Unless you’re a large mfg, it’s generally going to be less expensive to purchase new sterile glass containers.

The startup cost to reuse (take in dirty, wash and sterilize) is high. You need a lot of volume to get it down to where it’s more cost effective to recycle.

Anonymous 0 Comments

All beer bottles here in Ontario, Canada are recycled. Something like 98% reuse. And all liquor, spirits and wine bottles can be recycled at the same store (dunno how many are reused vs. just recycled). So its not like the infrastructure can’t exist or work. And you can get milk in 1L glass bottles now that you return for a deposit.

I’d be totally down for all juices and sodas to go back to glass bottles. Which, might be sooner than we thought given that Canada just made most single use plastics outlaw come December. But pop and juice bottles here are typically the bulk of our blue bin plastics that ARE successfully recycled, so who knows.

Anonymous 0 Comments

Unlike glass bottles, There’s no way to clean plastic bottles thoroughly enough to be safely reused as food containers (in a commercial sense; you can wash and reuse plastic for personal re-use a few times before it gets too gross) without destroying them. Even when you recycle them they are mostly recycled into something a ‘step down’ like car parts, and rarely become bottles again. Glass bottles can be fully recycled and since the process involves melting the bottles it’s possible to make the end product food-safe sanitary again.
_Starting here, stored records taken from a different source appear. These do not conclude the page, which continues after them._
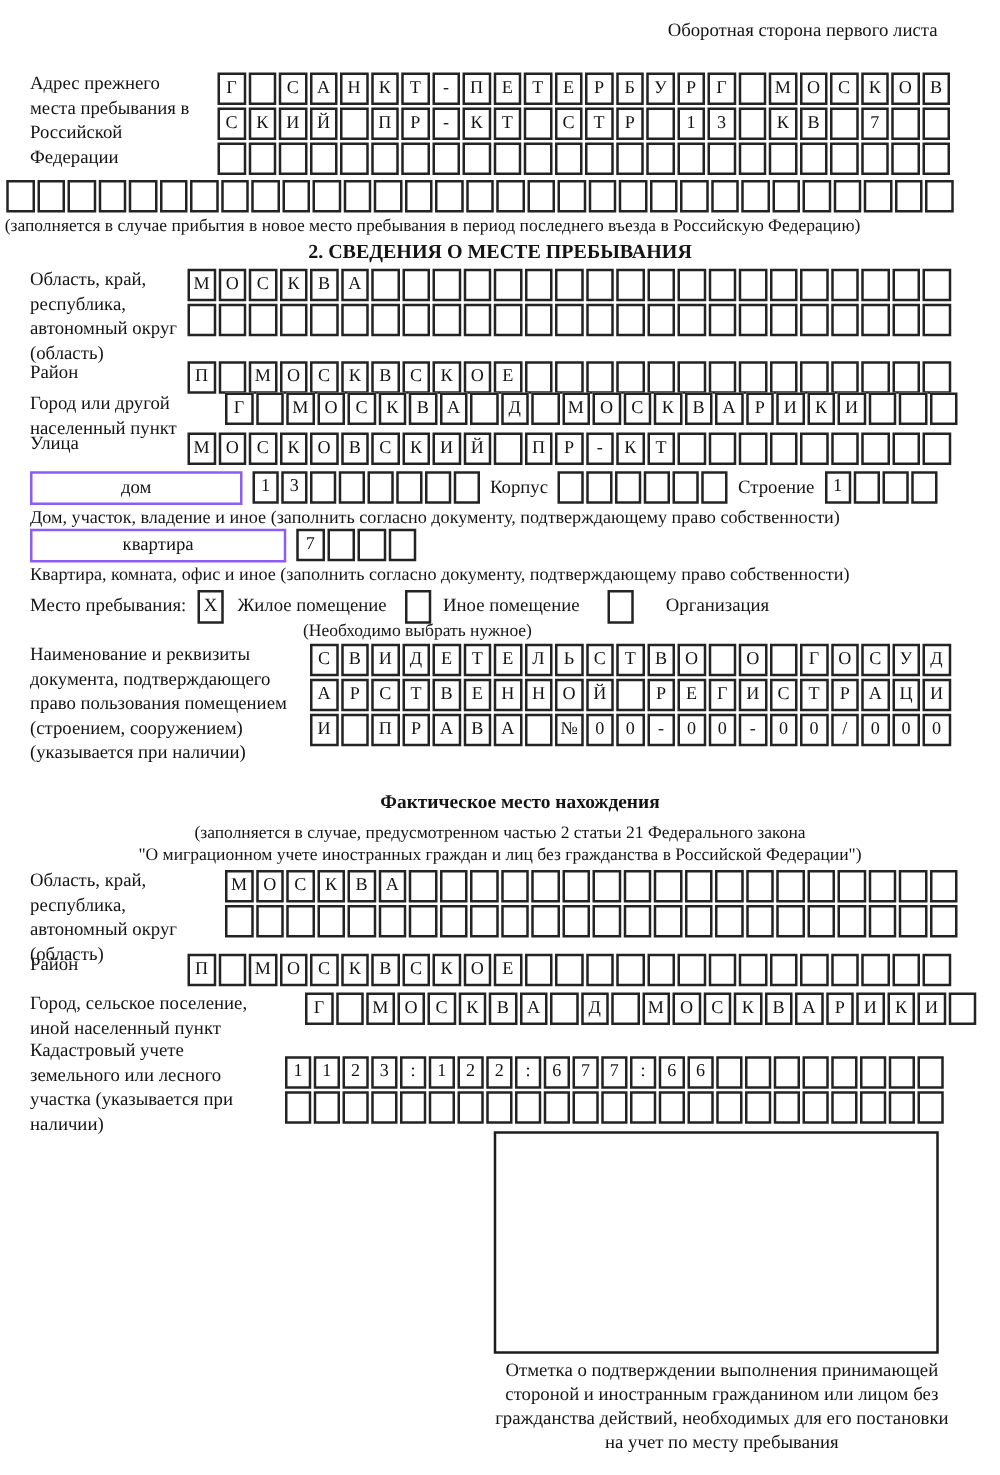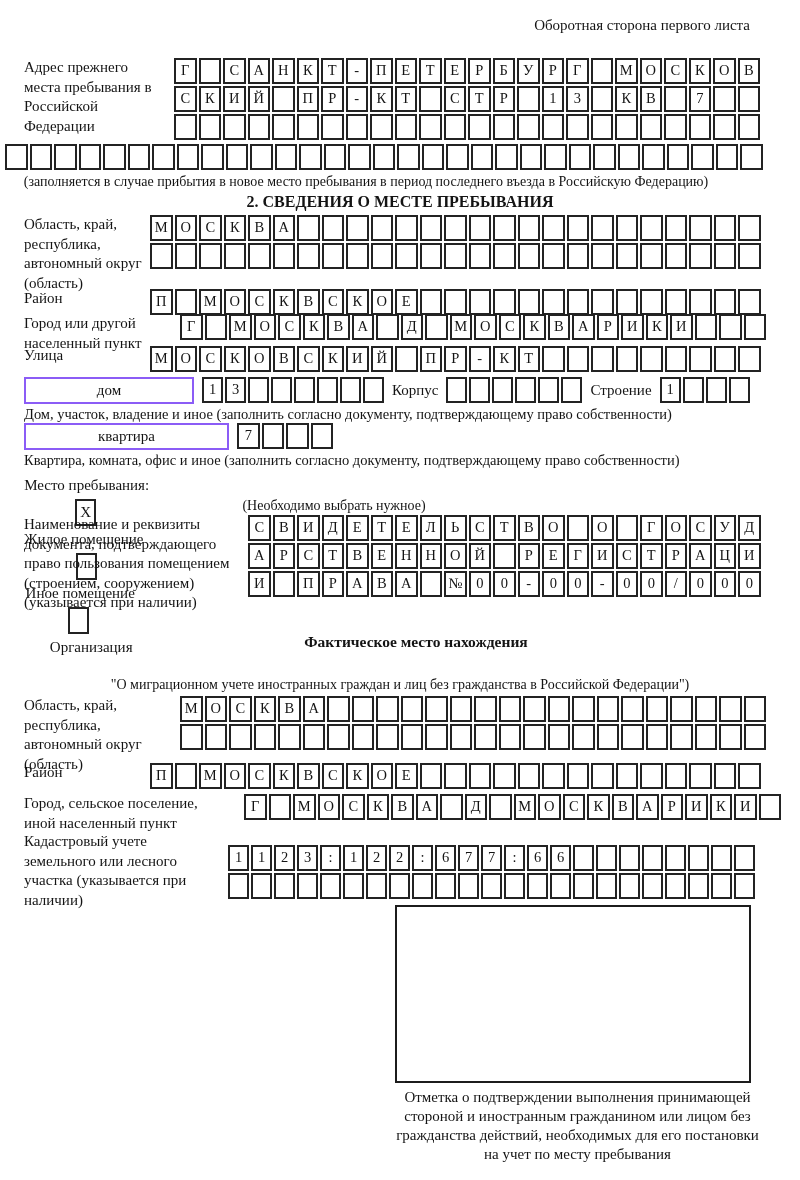--- a/index.html
+++ b/index.html
@@ -161,21 +161,21 @@
       <span class="cell"></span>
       <span class="cell"></span>
       <span class="cell"></span>
       <span class="cell"></span>
       <span class="cell"></span>
       <span class="cell"></span>
       <span class="cell"></span>
       <span class="cell"></span>
       <span class="cell"></span>
     </div>
-  <div class="abs note center" style="top:173px;left:0;width:692px;padding-left:20px;">(заполняется в случае прибытия в новое место пребывания в период последнего въезда в Российскую Федерацию)</div>
+  <div class="abs note center" style="top:173px;left:0;width:692px;">(заполняется в случае прибытия в новое место пребывания в период последнего въезда в Российскую Федерацию)</div>
 
   <div class="abs title center" style="top:193px;left:0;width:800px;">2. СВЕДЕНИЯ О МЕСТЕ ПРЕБЫВАНИЯ</div>
 
   <div class="abs flexrow" style="top:215px;">
     <div class="flabel" style="width:118px;margin-right:8px;">Область, край, республика, автономный округ (область)</div>
     <div>
       <div class="cellrow">
           <span class="cell">М</span>
           <span class="cell">О</span>
           <span class="cell">С</span>
@@ -359,21 +359,21 @@
     <div class="widebox mr8" style="width:205px;">квартира</div>
     <div class="cellrow">
         <span class="cell">7</span>
         <span class="cell"></span>
         <span class="cell"></span>
         <span class="cell"></span>
       </div>
   </div>
   <div class="abs caption" style="top:452px;">Квартира, комната, офис и иное (заполнить согласно документу, подтверждающему право собственности)</div>
 
-  <div class="abs flexrow" style="top:472px;align-items:center;flex-direction:column;">
+  <div class="abs flexrow" style="top:472px;">
     <div class="inlinelabel" style="margin-right:9px;">Место пребывания:</div>
     <span class="cb" style="margin-right:11px;">X</span>
     <div class="inlinelabel" style="margin-right:15px;">Жилое помещение</div>
     <span class="cb" style="margin-right:9px;"></span>
     <div class="inlinelabel" style="margin-right:22px;">Иное помещение</div>
     <span class="cb" style="margin-right:26px;"></span>
     <div class="inlinelabel">Организация</div>
   </div>
   <div class="abs note center" style="top:497px;width:620px;">(Необходимо выбрать нужное)</div>
 
@@ -446,20 +446,21 @@
           <span class="cell">0</span>
           <span class="cell">/</span>
           <span class="cell">0</span>
           <span class="cell">0</span>
           <span class="cell">0</span>
         </div>
     </div>
   </div>
 
   <div class="abs title center" style="top:633px;left:0;width:800px;font-size:15.5px;padding-left:16px;">Фактическое место нахождения</div>
+  <div class="abs note center" style="top:658px;left:0;width:800px;">(заполняется в случае, предусмотренном частью 2 статьи 21 Федерального закона</div>
   <div class="abs note center" style="top:676px;left:0;width:800px;">"О миграционном учете иностранных граждан и лиц без гражданства в Российской Федерации")</div>
 
   <div class="abs flexrow" style="top:696px;">
     <div class="flabel" style="width:148px;margin-right:8px;">Область, край, республика, автономный округ (область)</div>
     <div>
       <div class="cellrow">
           <span class="cell">М</span>
           <span class="cell">О</span>
           <span class="cell">С</span>
           <span class="cell">К</span>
However, even glass bottles don’t frequently get reused because the logistics of getting a bottle back to the distributor would require a whole team of people to support the collection, cleanup, and transport of the bottles. Human labor costs scale poorly compared to new materials costs so most companies choose to just use new bottles instead of trying to reclaim old ones

Anonymous 0 Comments

I can’t speak for plastic, but for glass it’s a branding thing. They used to recycle bottles in the US, and you could get a Miller in an old Corona bottle for example. Now everyone “needs” their niche bottle shape.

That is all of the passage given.